The morning had broken brilliant and balmly, as an indolent day in idle spring, with the usual inaccuracy of our unstable climate. Through the neglected slats of her shutters the sun crept in delicious defiance, and after a time awakened her. She arose and opened the shutters wide, then lay back upon the bed, her arms stretched out like those of an infant in his idle longing to clasp the golden beam. She had forgotten the old ache in her heart for the time, but life was suddenly recalled to her by the gentle opening of her door and the entrance of her maid.

"Good-morning, Ahbel," she exclaimed, lazily. "Is the morning as glorious as it looks, or is poor humanity deceived by the brilliancy of the sun?"

"It is like a perfect day in summer," answered the maid; "it is even more beautiful than it looks. Here is a letter for you. It is so early that I feared to bring it lest I should disturb you; but the messenger is waiting, and insisted that you should receive it at once. There is also one for Miss Chalmers."
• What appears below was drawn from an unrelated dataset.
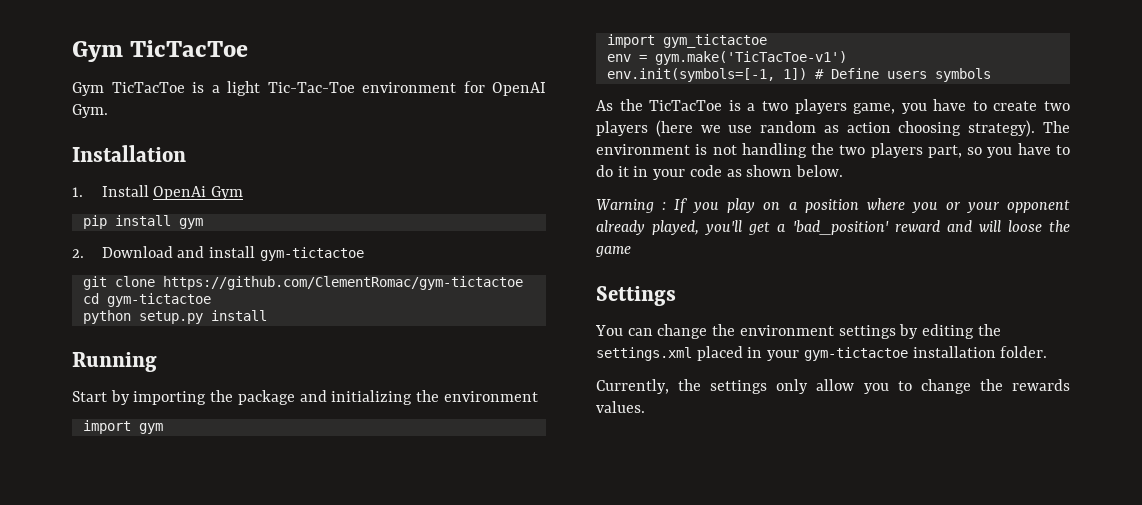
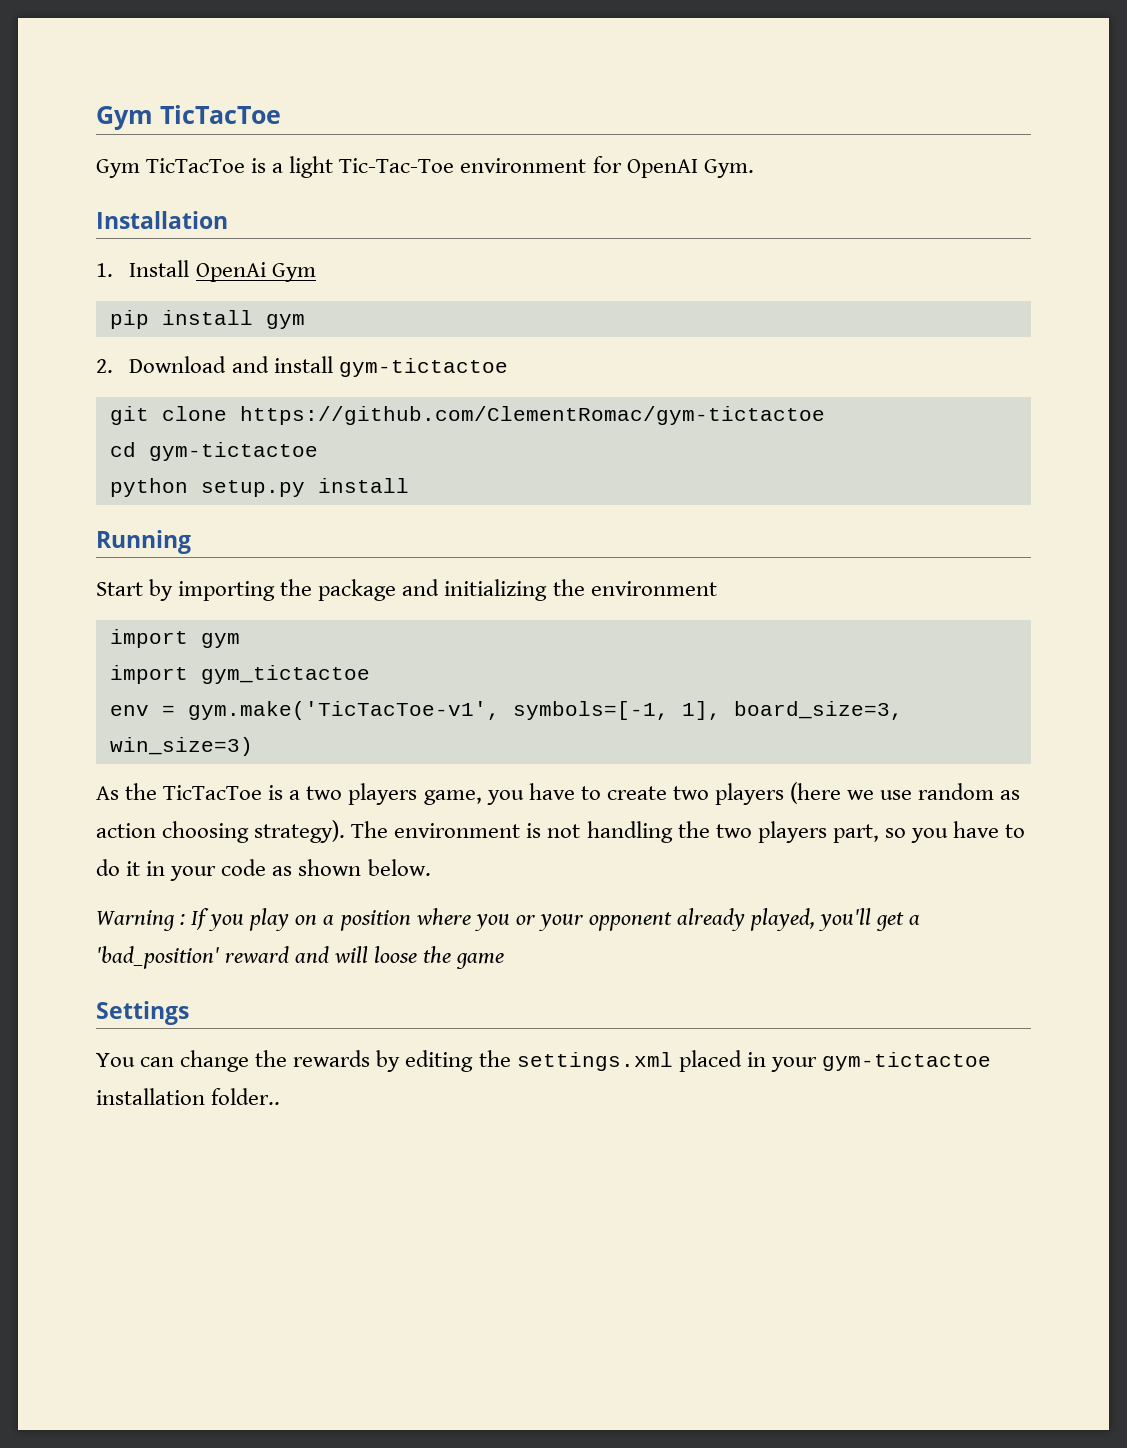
[654,51,847,65] [606,68,991,82] gym.make('TicTacToe-v1') // env.init(symbols=[-1, 1]) # Define users symbols -> [187,701,903,720] [109,737,253,756] gym.make('TicTacToe-v1', symbols=[-1, 1], board_size=3, win_size=3)
[739,325,896,339] environment settings -> [293,1050,371,1067] rewards
[1000,346,1048,358] [596,379,1070,394] [596,401,645,413] folder. // Currently, the settings only allow you to change the rewards values. -> [211,1088,281,1105] folder..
Carlita raised herself upon her pillow and took it, an expression of interest in her dark eyes. She broke the seal, and as the first words met her eye, would have flung it from her but for the presence of her maid. As it was, she compressed her lips angrily, and read it calmly:

"Darling Carlita: I arose with the lark this morning, my breast too small a space for the confinement of my great joy, and find the day so superb that I have planned a little excursion in which I know you will be interested. You have never seen my yacht, the 'Eolus.' I have her now at the yacht club pier at the foot of Twenty-sixth Street—ordered out of winter quarters for the trip I expected to take, but will not, thank Heaven!—where she is rocking in the gentlest breeze of the year, longing to welcome the presence of her sweet mistress. Won't you come out for a little cruise? It will be indescribably beautiful today. I have written to Jessica, asking her and Mrs. Chalmers, and shall find Redfield Ash or Dudley Maltby, and perhaps Colonel Washburn for Mrs. Chalmers, if you will only consent. Of course you can come back any time that you may get tired of it, if you are not a good sailor; but I assure you that the day is too fine for danger from mal de mer, even if you are the worst on record. Don't disappoint me, darling. If you consent, I will send up for you at ten-thirty, so that you can be at the pier at eleven, sharp. It will be impossible for me to come myself, as there will be considerable that will require my attention. The bay is magnificent. Anticipating a day of elysium,

"Yours faithfully unto death,

"Leith."

The very sight of the name distressed her, bringing back all the horror and suffering, the very mental exhaustion of the evening before. She hated him still more that he had intruded upon her forgetfulness, her happy oblivion of the moment, and sprang from the bed, intending to pen a hasty refusal.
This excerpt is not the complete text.